» Task instructions
There is a line containing "- 3. editoritems.json Update (NEW!)" in the entries below. Repeat that line and every line after it exactly, and nothing more.

Records from a collection:
((
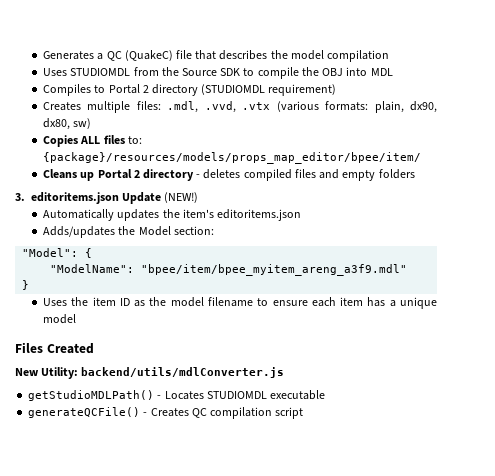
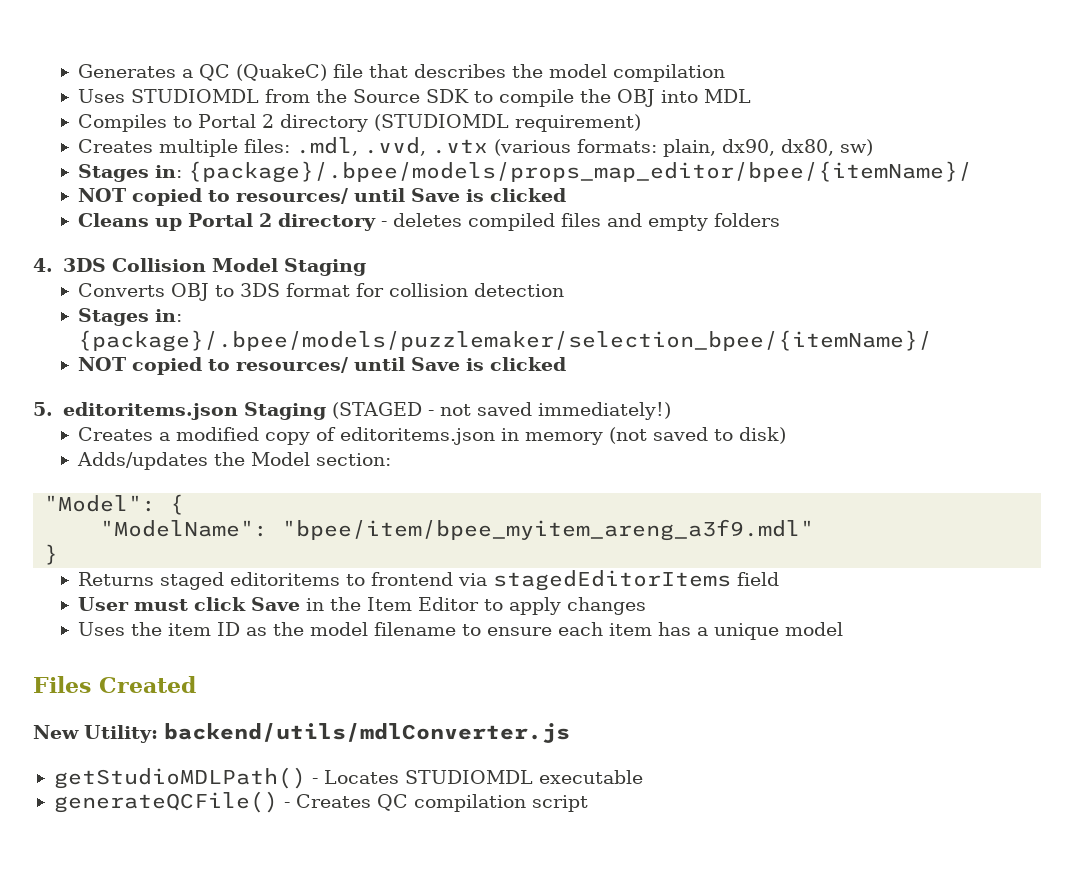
- Copies ALL files to: {package}/resources/models/props_map_editor/bpee/item/
+ Stages in: {package}/.bpee/models/props_map_editor/bpee/{itemName}/
+ NOT copied to resources/ until Save is clicked
- 3. editoritems.json Update (NEW!)
- Automatically updates the item's editoritems.json
+ 4. 3DS Collision Model Staging
+ Converts OBJ to 3DS format for collision detection
+ Stages in: {package}/.bpee/models/puzzlemaker/selection_bpee/{itemName}/
+ NOT copied to resources/ until Save is clicked
+ 5. editoritems.json Staging (STAGED - not saved immediately!)
+ Creates a modified copy of editoritems.json in memory (not saved to disk)
+ Returns staged editoritems to frontend via stagedEditorItems field
+ User must click Save in the Item Editor to apply changes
))
» Solution to this task
- 3. editoritems.json Update (NEW!)
- Automatically updates the item's editoritems.json
+ 4. 3DS Collision Model Staging
+ Converts OBJ to 3DS format for collision detection
+ Stages in: {package}/.bpee/models/puzzlemaker/selection_bpee/{itemName}/
+ NOT copied to resources/ until Save is clicked
+ 5. editoritems.json Staging (STAGED - not saved immediately!)
+ Creates a modified copy of editoritems.json in memory (not saved to disk)
+ Returns staged editoritems to frontend via stagedEditorItems field
+ User must click Save in the Item Editor to apply changes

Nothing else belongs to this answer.